Holland v. State

13 S.E.2d 347 | Ga. | 1941

1. A ground of a motion for new trial, that "The court (without any request) failed to charge on the law of voluntary and/or involuntary manslaughter," is too vague and indefinite to present any question for determination by this court. Smith v. State, 125 Ga. 300 (54 S.E. 124); Spence v. Morrow, 128 Ga. 722 (58 S.E. 356); Drane v. State, 147 Ga. 212 (93 S.E. 217); Wilson v. State, 156 Ga. 42 (118 S.E. 427); Burley v. State, 158 Ga. 849 (3) (124 S.E. 532); Harris v. State, 178 Ga. 746 (3) (174 S.E. 240); Parham v. State, 180 Ga. 233 (2) (178 S.E. 648); Bryant v. State, 180 Ga. 238 (178 S.E. 651).

2. It was not error to charge the jury that voluntary drunkenness is no excuse in law for a crime committed by a person so affected. Haden v. State, 176 Ga. 304 (168 S.E. 272); Overby v. State, 183 Ga. 353 (188 S.E. 520); Allen v. State, 187 Ga. 178 (200 S.E. 109). *609

3. The evidence was sufficient to support the verdict; and the same having received the approval of the trial judge, his judgment refusing a new trial will be affirmed.

Judgment affirmed. All the Justicesconcur.

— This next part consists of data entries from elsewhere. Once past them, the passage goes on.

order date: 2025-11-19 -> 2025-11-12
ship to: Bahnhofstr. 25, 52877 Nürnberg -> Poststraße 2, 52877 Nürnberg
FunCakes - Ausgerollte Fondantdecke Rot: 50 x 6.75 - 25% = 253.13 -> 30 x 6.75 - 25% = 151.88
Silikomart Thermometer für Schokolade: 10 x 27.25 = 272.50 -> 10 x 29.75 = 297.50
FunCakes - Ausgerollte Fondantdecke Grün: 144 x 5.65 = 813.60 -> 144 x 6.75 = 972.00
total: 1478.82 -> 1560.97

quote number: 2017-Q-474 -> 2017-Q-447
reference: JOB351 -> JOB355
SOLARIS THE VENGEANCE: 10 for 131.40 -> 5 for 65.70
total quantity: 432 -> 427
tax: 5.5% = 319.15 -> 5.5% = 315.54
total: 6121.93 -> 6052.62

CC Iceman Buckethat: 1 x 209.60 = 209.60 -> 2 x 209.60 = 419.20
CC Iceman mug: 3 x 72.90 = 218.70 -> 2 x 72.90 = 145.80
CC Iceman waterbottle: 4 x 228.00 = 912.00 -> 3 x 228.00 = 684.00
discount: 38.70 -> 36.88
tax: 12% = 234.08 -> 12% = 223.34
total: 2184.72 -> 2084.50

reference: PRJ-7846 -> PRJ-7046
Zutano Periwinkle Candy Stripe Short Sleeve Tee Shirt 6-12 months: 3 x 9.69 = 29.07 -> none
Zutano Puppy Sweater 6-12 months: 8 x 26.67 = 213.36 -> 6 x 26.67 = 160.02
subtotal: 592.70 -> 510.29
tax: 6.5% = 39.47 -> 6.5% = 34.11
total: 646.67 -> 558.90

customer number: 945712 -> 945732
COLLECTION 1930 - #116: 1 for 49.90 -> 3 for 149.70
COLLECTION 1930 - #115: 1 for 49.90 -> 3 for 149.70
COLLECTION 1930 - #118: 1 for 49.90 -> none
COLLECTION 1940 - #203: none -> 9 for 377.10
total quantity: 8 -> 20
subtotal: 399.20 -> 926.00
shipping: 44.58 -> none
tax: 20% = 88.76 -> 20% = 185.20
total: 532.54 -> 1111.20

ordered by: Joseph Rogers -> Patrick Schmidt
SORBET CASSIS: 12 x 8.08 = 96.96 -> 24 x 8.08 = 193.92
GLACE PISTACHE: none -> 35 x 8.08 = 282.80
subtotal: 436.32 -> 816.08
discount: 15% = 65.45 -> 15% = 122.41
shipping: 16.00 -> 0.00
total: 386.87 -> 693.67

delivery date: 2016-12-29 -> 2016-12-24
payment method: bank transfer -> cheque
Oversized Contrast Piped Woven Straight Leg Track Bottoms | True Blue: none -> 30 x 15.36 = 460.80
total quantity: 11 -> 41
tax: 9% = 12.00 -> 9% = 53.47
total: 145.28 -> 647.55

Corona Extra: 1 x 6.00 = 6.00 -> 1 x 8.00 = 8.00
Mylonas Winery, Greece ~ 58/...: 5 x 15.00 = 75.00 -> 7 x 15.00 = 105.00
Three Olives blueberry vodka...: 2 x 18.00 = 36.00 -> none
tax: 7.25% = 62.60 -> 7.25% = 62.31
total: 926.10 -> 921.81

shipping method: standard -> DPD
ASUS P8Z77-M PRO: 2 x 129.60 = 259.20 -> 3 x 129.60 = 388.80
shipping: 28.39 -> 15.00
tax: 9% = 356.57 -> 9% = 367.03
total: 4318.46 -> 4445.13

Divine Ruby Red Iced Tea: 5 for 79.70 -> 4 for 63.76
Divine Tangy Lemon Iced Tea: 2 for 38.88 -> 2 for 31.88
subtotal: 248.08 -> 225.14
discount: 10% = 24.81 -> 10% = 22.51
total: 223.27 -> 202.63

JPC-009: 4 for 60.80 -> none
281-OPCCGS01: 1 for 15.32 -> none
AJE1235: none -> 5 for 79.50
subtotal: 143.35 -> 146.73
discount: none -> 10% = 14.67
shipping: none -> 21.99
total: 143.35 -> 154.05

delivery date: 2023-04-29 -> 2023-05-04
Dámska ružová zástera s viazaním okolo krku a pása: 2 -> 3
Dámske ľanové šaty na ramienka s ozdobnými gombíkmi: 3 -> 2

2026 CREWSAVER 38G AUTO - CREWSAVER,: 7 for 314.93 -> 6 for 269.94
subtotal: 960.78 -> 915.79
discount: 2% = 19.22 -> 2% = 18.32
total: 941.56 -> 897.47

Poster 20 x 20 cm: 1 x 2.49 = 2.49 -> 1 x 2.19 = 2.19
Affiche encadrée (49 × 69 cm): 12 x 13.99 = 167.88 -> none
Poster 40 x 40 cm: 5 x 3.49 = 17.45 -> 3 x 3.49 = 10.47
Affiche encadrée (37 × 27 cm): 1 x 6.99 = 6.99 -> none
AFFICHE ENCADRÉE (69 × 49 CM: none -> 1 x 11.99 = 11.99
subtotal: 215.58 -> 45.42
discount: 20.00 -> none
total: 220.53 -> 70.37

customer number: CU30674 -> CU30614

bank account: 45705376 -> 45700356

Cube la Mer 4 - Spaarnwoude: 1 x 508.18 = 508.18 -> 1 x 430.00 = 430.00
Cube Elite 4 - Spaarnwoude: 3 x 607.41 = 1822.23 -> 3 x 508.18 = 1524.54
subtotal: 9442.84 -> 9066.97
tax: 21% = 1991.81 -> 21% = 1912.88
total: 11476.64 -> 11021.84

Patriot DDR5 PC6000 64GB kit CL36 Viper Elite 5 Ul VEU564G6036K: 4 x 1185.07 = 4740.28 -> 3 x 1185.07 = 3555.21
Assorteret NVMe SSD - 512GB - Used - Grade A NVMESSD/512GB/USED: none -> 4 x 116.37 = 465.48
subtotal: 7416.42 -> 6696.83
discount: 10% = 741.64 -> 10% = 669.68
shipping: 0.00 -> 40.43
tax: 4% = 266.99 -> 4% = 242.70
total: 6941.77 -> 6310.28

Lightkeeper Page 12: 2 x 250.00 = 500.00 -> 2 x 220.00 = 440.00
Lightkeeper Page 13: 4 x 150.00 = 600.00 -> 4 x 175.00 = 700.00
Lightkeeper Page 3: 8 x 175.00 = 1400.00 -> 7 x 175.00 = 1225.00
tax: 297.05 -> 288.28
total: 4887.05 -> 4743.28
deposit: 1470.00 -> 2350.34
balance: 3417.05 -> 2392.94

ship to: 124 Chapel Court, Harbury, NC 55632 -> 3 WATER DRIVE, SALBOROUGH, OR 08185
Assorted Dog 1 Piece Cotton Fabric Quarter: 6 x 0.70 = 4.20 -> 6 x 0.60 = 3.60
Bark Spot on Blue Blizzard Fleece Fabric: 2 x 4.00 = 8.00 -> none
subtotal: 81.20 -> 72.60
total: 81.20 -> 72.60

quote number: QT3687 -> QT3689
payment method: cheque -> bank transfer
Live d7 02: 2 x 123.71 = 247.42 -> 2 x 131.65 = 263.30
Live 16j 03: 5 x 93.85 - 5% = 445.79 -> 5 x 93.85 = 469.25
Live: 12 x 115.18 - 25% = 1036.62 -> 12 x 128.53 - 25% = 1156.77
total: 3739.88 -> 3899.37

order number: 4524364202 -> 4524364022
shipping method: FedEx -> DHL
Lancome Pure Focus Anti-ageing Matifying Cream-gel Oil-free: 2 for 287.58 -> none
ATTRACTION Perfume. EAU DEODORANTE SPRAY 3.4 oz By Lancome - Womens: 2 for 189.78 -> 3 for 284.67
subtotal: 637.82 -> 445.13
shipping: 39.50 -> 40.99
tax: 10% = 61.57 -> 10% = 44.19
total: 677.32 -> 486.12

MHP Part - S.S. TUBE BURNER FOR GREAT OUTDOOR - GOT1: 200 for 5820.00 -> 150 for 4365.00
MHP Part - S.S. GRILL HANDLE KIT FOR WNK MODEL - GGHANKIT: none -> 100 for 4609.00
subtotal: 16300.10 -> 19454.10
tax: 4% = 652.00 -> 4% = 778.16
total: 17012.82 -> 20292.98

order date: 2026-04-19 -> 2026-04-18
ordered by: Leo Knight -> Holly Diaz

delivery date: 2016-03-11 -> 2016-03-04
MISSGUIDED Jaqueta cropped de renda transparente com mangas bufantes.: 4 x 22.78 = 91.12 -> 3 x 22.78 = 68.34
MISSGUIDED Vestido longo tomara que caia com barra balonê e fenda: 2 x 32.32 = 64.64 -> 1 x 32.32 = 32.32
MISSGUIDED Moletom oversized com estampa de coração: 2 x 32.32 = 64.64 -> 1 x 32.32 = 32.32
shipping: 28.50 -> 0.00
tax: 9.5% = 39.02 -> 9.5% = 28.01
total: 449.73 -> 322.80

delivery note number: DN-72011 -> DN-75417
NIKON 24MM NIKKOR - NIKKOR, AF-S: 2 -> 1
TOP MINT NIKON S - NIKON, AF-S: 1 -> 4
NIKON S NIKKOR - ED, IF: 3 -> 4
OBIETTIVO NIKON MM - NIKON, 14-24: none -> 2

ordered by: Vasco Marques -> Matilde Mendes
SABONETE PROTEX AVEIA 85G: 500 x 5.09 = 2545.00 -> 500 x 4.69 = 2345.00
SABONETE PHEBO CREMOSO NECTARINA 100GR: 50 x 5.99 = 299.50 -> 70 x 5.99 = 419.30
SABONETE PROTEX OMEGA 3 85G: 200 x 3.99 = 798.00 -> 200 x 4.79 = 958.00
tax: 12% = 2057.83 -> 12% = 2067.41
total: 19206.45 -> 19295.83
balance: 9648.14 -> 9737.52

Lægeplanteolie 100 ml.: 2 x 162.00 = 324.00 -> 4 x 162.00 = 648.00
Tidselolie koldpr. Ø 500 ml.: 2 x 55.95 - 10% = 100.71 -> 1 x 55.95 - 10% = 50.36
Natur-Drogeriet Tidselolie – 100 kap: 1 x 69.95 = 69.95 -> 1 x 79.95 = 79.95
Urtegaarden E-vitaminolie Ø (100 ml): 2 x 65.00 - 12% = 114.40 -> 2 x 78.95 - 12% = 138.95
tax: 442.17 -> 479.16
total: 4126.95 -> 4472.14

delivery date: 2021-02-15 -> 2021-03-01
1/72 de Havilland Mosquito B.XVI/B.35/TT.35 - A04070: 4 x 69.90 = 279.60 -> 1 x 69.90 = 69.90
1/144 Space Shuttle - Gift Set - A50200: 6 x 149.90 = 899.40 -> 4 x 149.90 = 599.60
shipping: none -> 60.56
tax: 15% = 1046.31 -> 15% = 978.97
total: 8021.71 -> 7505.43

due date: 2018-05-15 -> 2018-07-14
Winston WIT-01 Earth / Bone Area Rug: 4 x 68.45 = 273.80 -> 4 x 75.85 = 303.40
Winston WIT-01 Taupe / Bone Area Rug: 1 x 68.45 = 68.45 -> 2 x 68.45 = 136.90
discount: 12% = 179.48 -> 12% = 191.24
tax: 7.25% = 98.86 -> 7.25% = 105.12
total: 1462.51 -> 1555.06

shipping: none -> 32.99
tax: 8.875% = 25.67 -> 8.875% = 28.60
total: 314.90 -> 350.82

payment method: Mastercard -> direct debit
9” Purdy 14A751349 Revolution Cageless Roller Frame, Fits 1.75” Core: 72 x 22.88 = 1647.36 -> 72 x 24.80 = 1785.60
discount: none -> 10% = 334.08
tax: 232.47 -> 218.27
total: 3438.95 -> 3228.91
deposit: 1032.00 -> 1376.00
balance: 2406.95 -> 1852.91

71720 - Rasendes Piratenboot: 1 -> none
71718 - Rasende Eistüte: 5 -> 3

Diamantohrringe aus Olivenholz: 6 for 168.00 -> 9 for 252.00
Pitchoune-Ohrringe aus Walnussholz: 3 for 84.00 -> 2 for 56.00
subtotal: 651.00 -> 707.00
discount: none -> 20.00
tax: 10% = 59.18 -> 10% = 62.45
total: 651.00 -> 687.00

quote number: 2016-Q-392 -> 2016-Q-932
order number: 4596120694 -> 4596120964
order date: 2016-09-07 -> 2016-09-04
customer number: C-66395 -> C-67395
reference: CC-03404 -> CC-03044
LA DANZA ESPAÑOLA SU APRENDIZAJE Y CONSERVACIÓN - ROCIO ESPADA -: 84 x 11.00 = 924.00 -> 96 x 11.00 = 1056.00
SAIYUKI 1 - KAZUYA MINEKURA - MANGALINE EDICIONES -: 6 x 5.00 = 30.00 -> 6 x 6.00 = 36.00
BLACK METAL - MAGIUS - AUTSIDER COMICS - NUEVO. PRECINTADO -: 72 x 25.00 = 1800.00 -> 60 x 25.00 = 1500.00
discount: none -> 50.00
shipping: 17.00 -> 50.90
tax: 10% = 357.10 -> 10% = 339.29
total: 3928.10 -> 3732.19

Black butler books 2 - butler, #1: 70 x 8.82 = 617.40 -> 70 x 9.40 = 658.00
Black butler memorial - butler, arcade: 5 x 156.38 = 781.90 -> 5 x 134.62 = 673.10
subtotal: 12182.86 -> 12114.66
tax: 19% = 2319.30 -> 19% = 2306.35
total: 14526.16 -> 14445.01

No. 13530. FEBRUARY 14, 1941.
Ray Holland was indicted, tried, and found guilty of the murder of Lonnie Smith, the jury recommending him to the mercy of the court. His conviction was based on circumstantial evidence, which was in brief as follows: The superintendent of a cemetery heard a pistol shot near the cemetery grounds, and immediately went to investigate. He saw Holland staggering away with a pistol, or what looked like a pistol, in his hands. He was at that time about fifty feet from where the deceased was later found behind some bushes. The superintendent reported the fact to the officers, and they shortly afterwards arrested Holland, who had a 45-caliber pistol in his belt. The county physician testified that the defendant at that time was apparently intoxicated; was not in his right mind; seemed to be in more or less of a stupor. The next day the accused went with the officers to the scene of the killing, and admitted to them his presence at the scene of the killing, and that he and the deceased had been drinking gin, but claimed that he had no recollection of shooting. The officers carried him to the liquor store where the defendant claimed to have bought the gin, and the clerk at the store identified him as the man to whom he sold the gin, and identified the bottle and stopper which were found near the deceased body. The defendant's traveling bag was also found near the body of the deceased, the contents of which were accurately described by the defendant before he was allowed to look inside the bag. These admissions by the defendant were reduced to writing and signed by him, and the statement was admitted in evidence without objection.

Besides the general grounds of the motion for new trial, an amendment thereto contained only the two grounds dealt with in this court's decision. To the refusal of the court to grant a new trial the defendant excepted.